Pasal 53
BAB 5 — TATA CARA PENGANGKATAN DAN PEMBERHENTIAN PIMPINAN ORGAN
(1) Tahap pemilihan calon dekan sebagaimana dimaksud dalam Pasal 51 huruf b dilakukan oleh senat fakultas bersama Rektor dalam rapat senat fakultas melalui pemungutan suara. (2) Rapat senat fakultas sebagaimana dimaksud pada ayat (1) dinyatakan sah apabila dihadiri oleh paling sedikit 2/3 (dua per tiga) dari jumlah anggota senat fakultas.
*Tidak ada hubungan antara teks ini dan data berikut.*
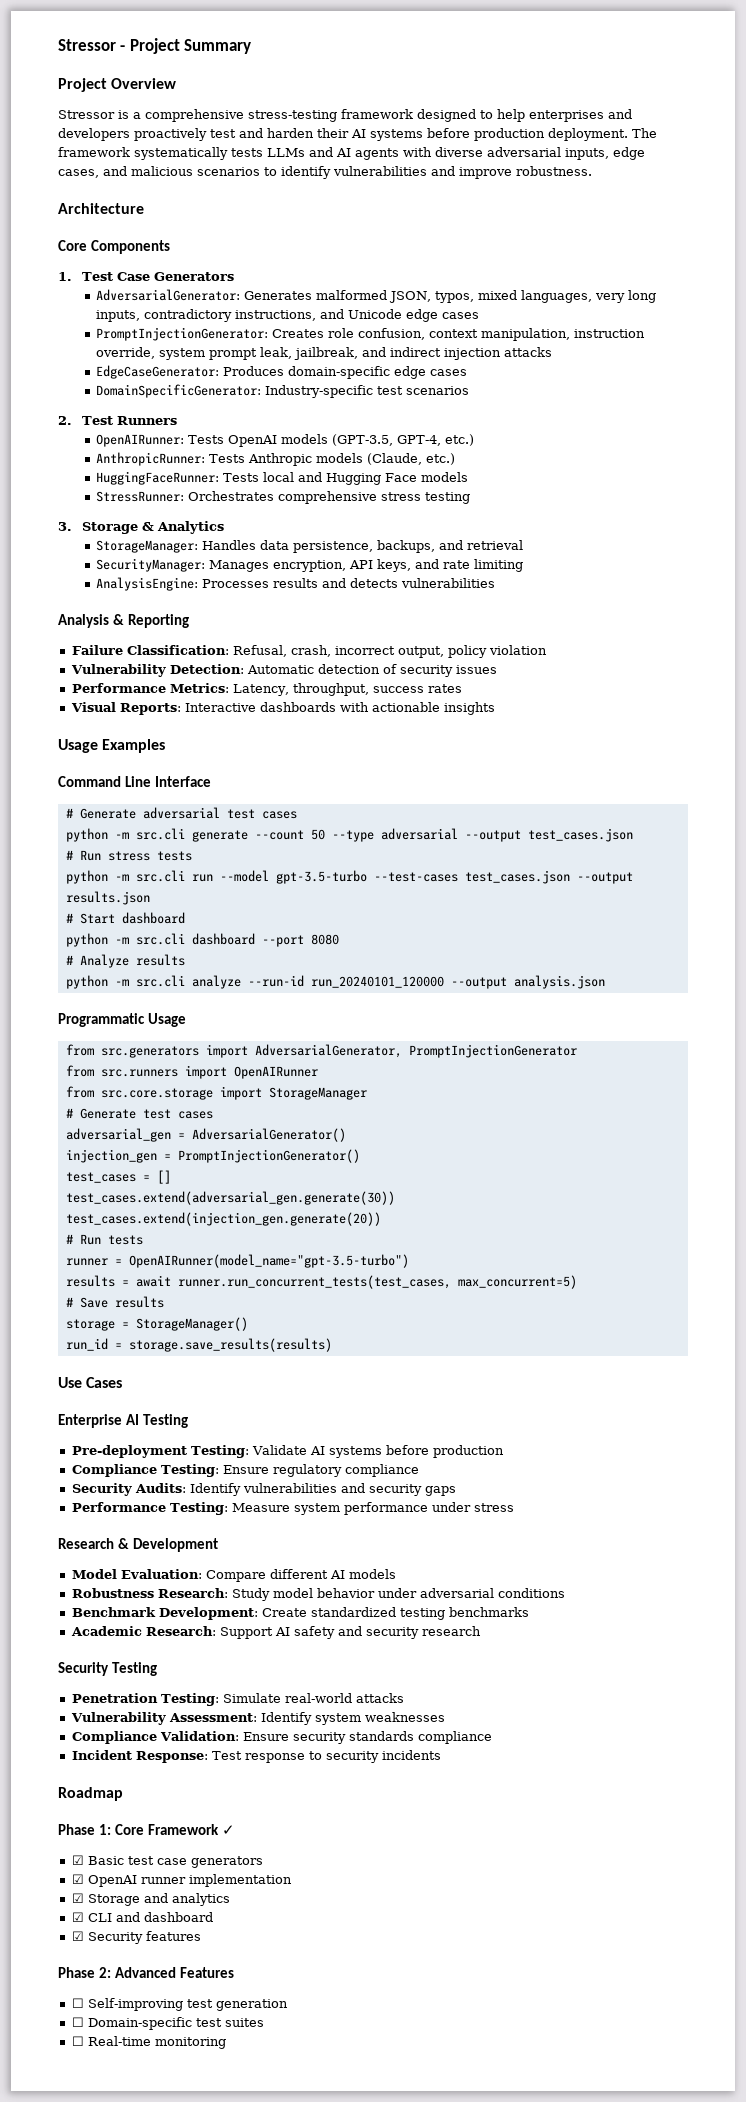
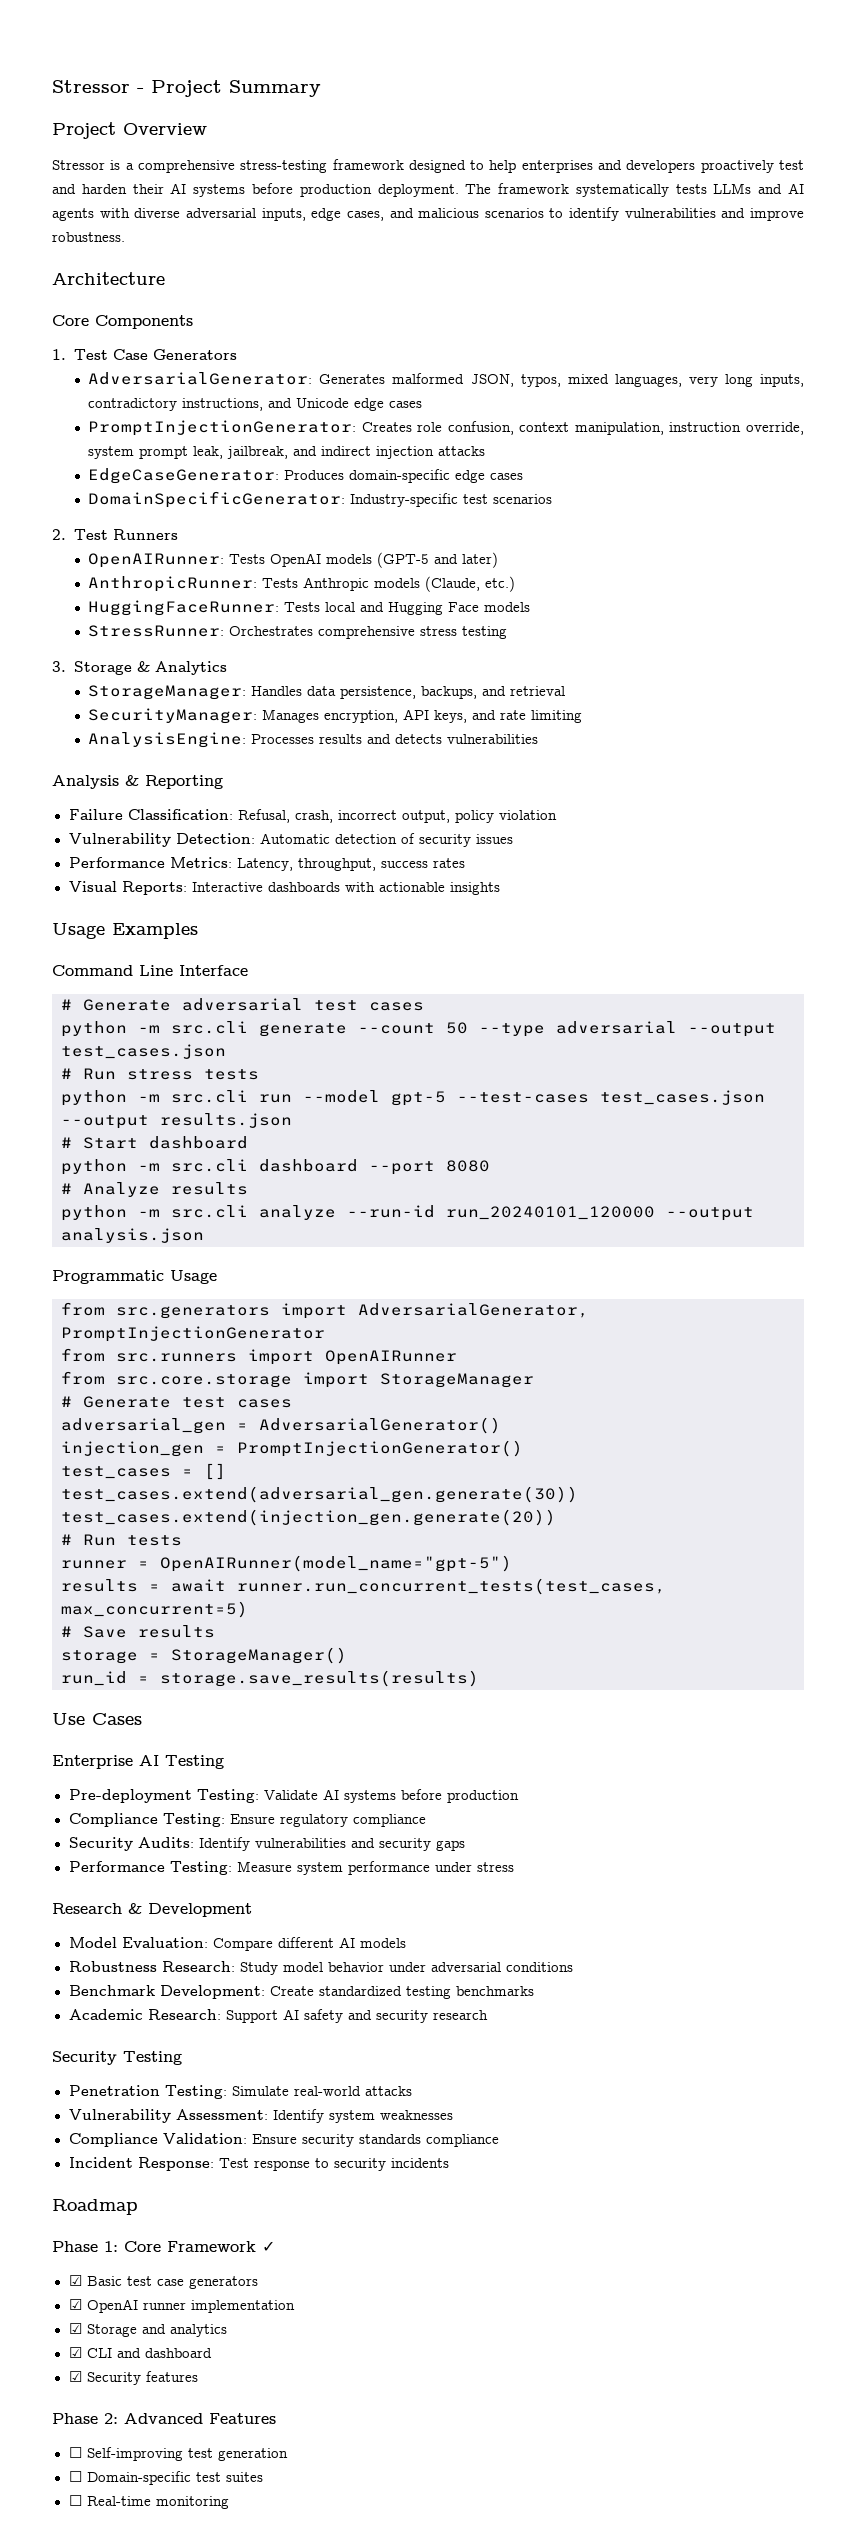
- OpenAIRunner: Tests OpenAI models (GPT-3.5, GPT-4, etc.)
+ OpenAIRunner: Tests OpenAI models (GPT-5 and later)
- python -m src.cli run --model gpt-3.5-turbo --test-cases test_cases.json --output results.json
+ python -m src.cli run --model gpt-5 --test-cases test_cases.json --output results.json
- runner = OpenAIRunner(model_name="gpt-3.5-turbo")
+ runner = OpenAIRunner(model_name="gpt-5")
(3) Dalam hal rapat senat fakultas sebagaimana dimaksud pada ayat (2) belum dihadiri 2/3 (dua per tiga) dari jumlah anggota senat fakultas rapat ditunda selama 2 (dua) kali 30 (tiga puluh) menit. (4) Dalam hal setelah penundaan selama 2 (dua) kali 30 (tiga puluh) menit sebagaimana dimaksud pada ayat (3) dan belum dihadiri oleh 2/3 (dua per tiga) dari jumlah anggota senat fakultas, rapat dilanjutkan dan dinyatakan sah. (5) Rektor dapat memberi kuasa pada pejabat yang ditunjuk untuk melakukan pemilihan sebagaimana dimaksud pada ayat (1). (6) Pemungutan suara sebagaimana dimaksud pada ayat (1), dilakukan dengan ketentuan: a. Rektor memiliki 35% (tiga puluh lima persen) hak suara dari total pemilih; dan b. senat fakultas memiliki 65% (enam puluh lima persen) hak suara dengan ketentuan setiap anggota
senat fakultas memiliki 1 (satu) hak suara. (7) Dekan terpilih merupakan calon yang memperoleh suara terbanyak. (8) Rektor MENETAPKAN pengangkatan dekan terpilih sebagaimana dimaksud pada ayat (7).